What do you get when magic is explained?
And how do you get preschool children to appreciate science?
By making it fun!
Growing up, we very rarely had science lessons in school and by the time I got into senior school and university, science was not as fun (or colourful) as I had expected.
So one of the many items on my “how to be a good mummy list” (which is very very long) was to create fun, simple and tangible science experiments for my little Einstein.
These preschool science activities will take your children on a whirlwind adventure while at the same time teaching them valuable lessons they can use later on in life.
You never know, maybe the next Einstein, Curie or Pasteur is currently sitting in your lap waiting for you to unleash those neurons.
So here are my top 10 preschool science activities to blow those little minds away.
Colours, colours, colours.
And they are all walking around.
All children love colours and this is a fun way to teach little ones what happens when colours mix together.
So get 6 small clear jars or plastic cups. It’s important that they are clear (for obvious reasons). Fill three of the jars with water and add food colouring to each one. Put red in the first one, yellow in the second and blue in the third.

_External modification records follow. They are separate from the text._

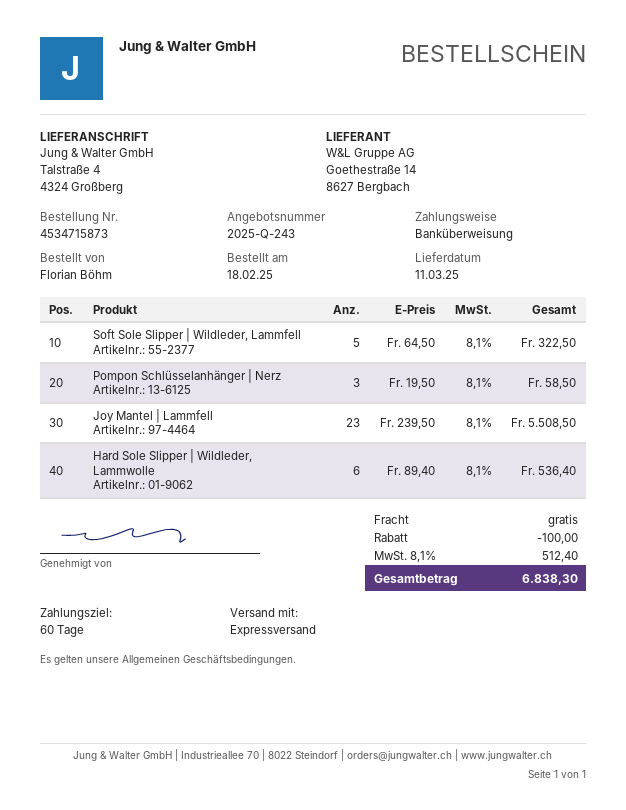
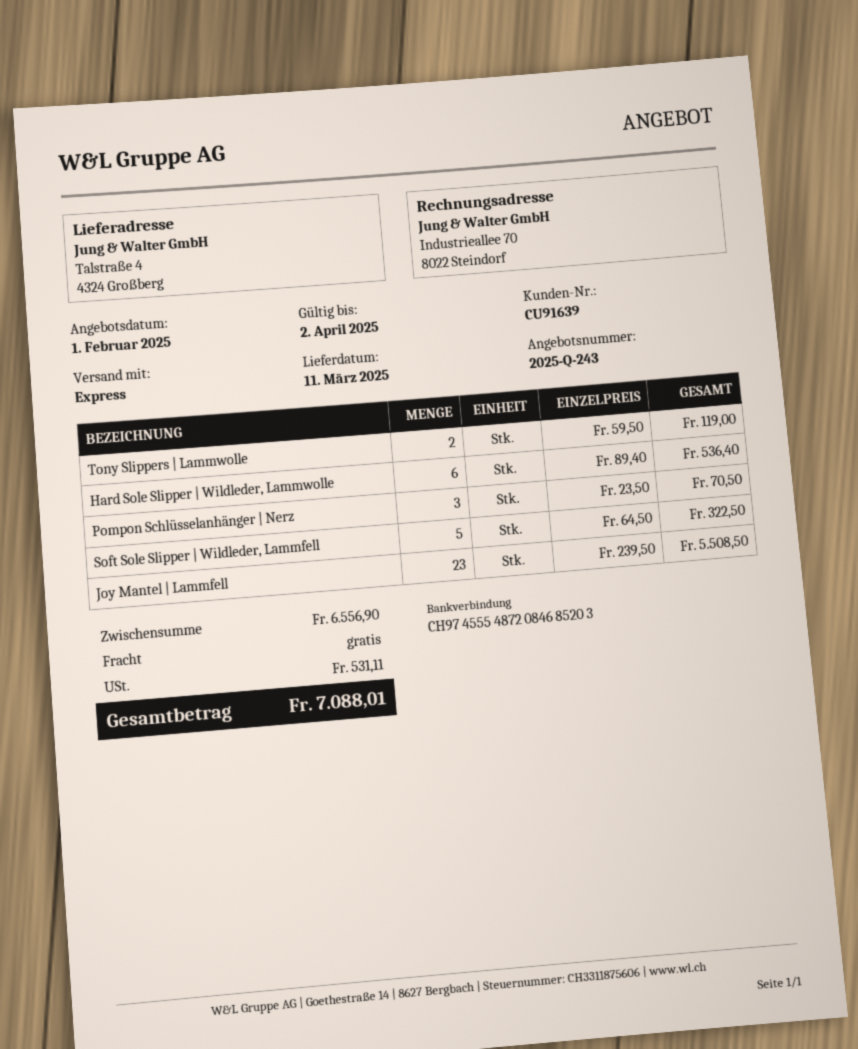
Pompon Schlüsselanhänger | Nerz: 3 x 19.50 = 58.50 -> 3 x 23.50 = 70.50
Tony Slippers | Lammwolle: none -> 2 x 59.50 = 119.00
discount: 100.00 -> none
tax: 512.40 -> 531.11
total: 6838.30 -> 7088.01

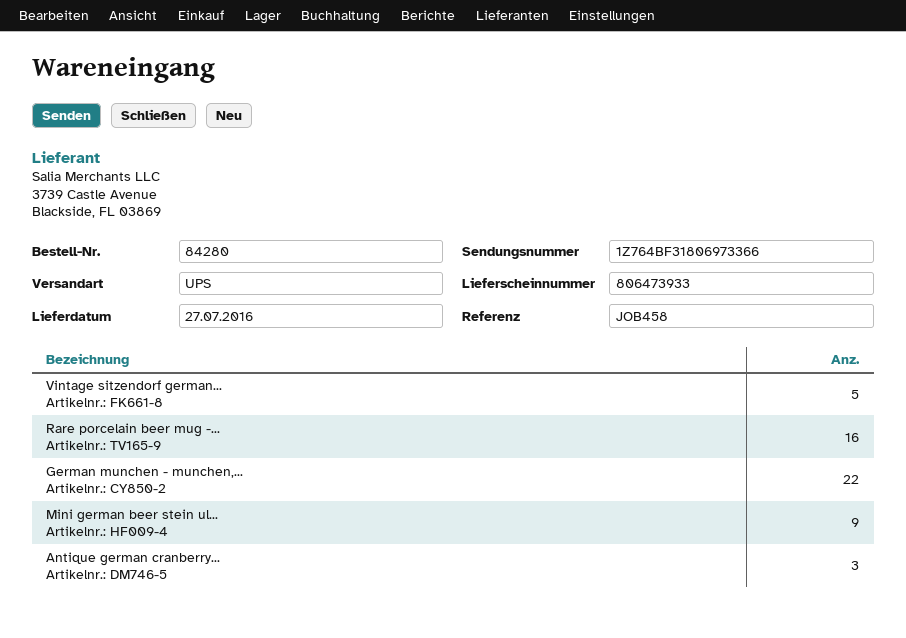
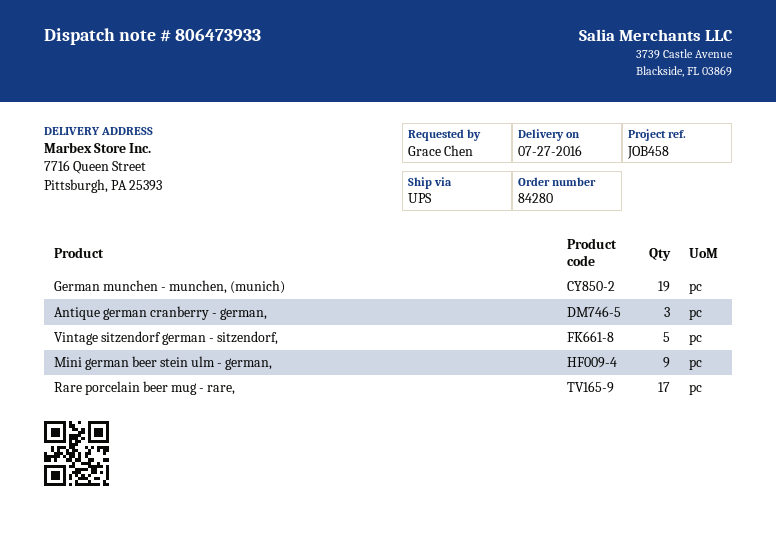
Rare porcelain beer mug -...: 16 -> 17
German munchen - munchen,...: 22 -> 19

Now place them in a line alternating between a coloured jar and an empty jar (in a circle). Next you will need some paper towels. Roll the paper towels and create a ‘bridge’ from one jar to the next.
The paper towels should quickly start to absorb the water in the full jars and transfer them into the empty jars, mixing the colours in the process. And there you go – instant rainbow satisfaction!
To make this activity more sciency, you can ask your preschooler to document the colour combinations.
Before throwing away all the coloured water from the previous activity (reduce, re-use, recycle), you can use it for the next activity.
This is a great opportunity to talk about plant biology and osmosis.
Keeping the jars of coloured water, pick six white flowers and cut them to fit in the jars. Now comes the waiting game. After a few days you should start seeing colour in the white petals.
You can then experiment with different colours and different flowers.
So you bought food colouring for the previous two experiments and now you need to use the last few drops. Grab some milk, dish soap and cotton buds, and your little one, and prepare to be amazed.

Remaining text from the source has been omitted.